Le menu composé par l’oncle Nicolas fit défiler du caviar, des œufs brouillés aux queues d’écrevisses, du sauté de veau aux truffes et une succulente bombe glacée. Le tout arrosé d’un bon champagne millésimé fut délicieux et aussi gai que le permettaient les inquiétudes d’Alexandra, un peu allégées tout de même par la satisfaction de se savoir en route pour New York, rien n’étant pire que l’incertitude en ce bas monde.

Elle se sentait même un grain d’optimisme, entièrement factice d’ailleurs et dû aux seules bulles d’un vin de fête quand elle embrassa ses hôtes et leur souhaita une bonne nuit.

— J’espère que je vais réussir à dormir, soupira-t-elle.

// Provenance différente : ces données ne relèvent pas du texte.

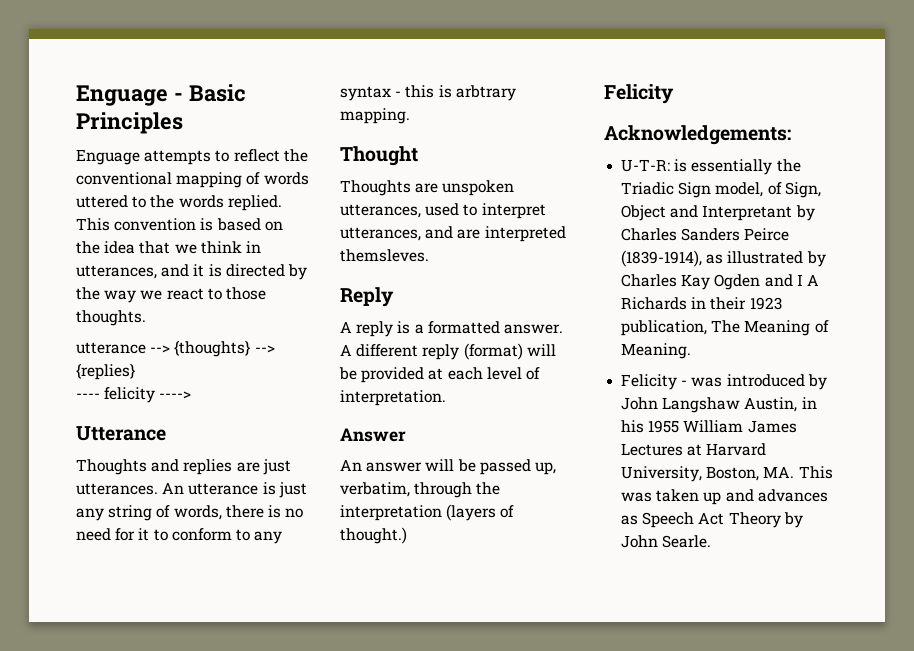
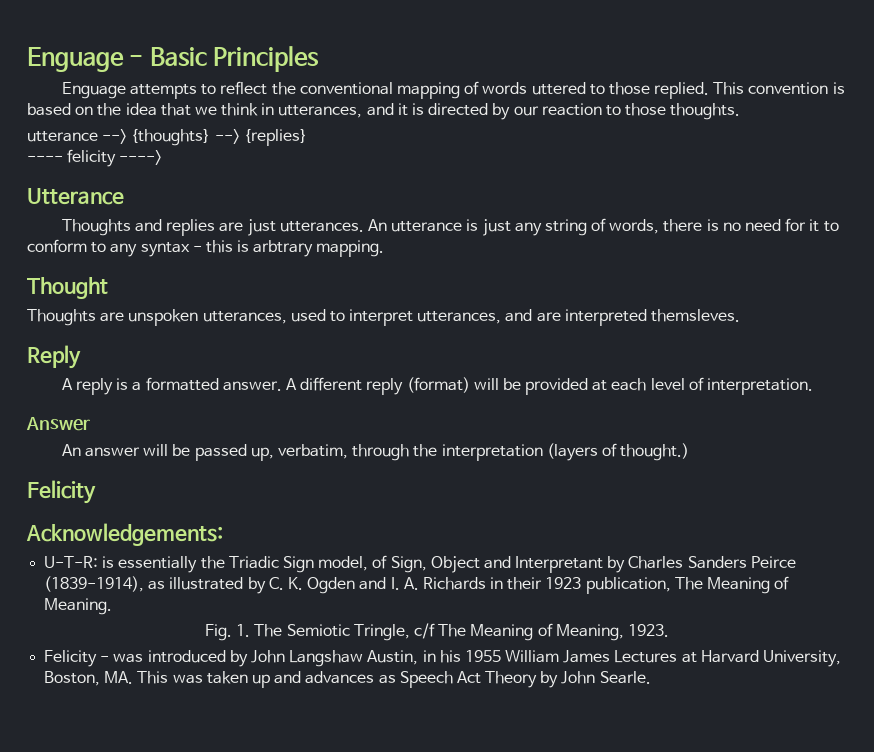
[150,195,224,208] the words -> [608,82,650,95] those
[76,287,204,303] the way we react -> [513,103,602,116] our reaction
[621,274,819,290] Charles Kay Ogden and I A -> [268,577,419,594] C. K. Ogden and I. A.
(692, 351) none -> [205,623,669,641] // Fig. 1. The Semiotic Tringle, c/f The Meaning of Meaning, 1923.

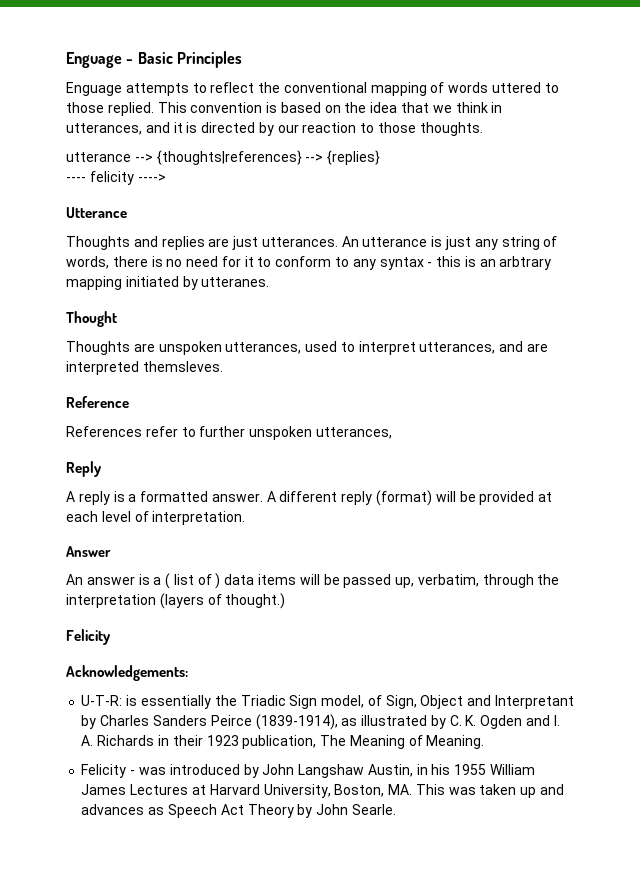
[131,129,211,146] {thoughts} -> [156,150,302,165] {thoughts|references}
[253,240,385,257] arbtrary mapping. -> [479,256,552,270] [66,276,270,290] an arbtrary mapping initiated by utteranes.
(741, 315) none -> [66,396,129,408] [66,426,392,440] // Reference // References refer to further unspoken utterances,
(141, 452) none -> [138,573,297,589] is a ( list of ) data items
[205,623,669,641] // Fig. 1. The Semiotic Tringle, c/f The Meaning of Meaning, 1923. -> (485, 742) none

Pour la première fois depuis… ma blessure de guerre, je n’en souffre pas.

— Moi je suis certaine que vous aurez un doux sommeil, dit tante Amity. De toute façon, dites-vous que nous sommes là pour vous aider chaque fois que le besoin s’en fera sentir. Venez, Nicolas ! Rentrons chez nous !

Alexandra les regarda franchir le seuil de leur chambre en se tenant par la main comme de jeunes amoureux et pensa qu’il arrivait à Dieu de bien faire son travail. Puis, s’apercevant qu’il restait dans son verre quelques gouttes de champagne, elle les vida avant de se diriger vers sa propre cabine dont elle ouvrit la porte d’un mouvement machinal.

La pièce était éclairée par une seule lampe encastrée au chevet du lit dont Annie avait fait la couverture et sur lequel sa chemise de nuit – linon céruléen et dentelles de Venise – était étalée mais la coiffeuse était dans l’ombre et, du seuil, Alexandra alluma les torchères placées de part et d’autre du miroir. C’est alors qu’elle vit un homme assis près de la glace, le dos au mur, un homme dont les longues jambes s’avançaient jusqu’au milieu de la cabine, un homme qui se leva au bruit léger de la porte.

— Bonsoir, ma chérie, dit Jonathan Carrington. Me permettez-vous de rester un moment auprès de vous, ce soir ?

Alexandra étouffa un cri et se retint à la cloison tendue de soie corail. Son cœur cognait dans sa poitrine et ses yeux se brouillaient. Elle ouvrit la bouche, sans réussir à sortir aucun son. Une véritable terreur s’empara d’elle avec la certitude que son mari lui revenait du royaume des morts.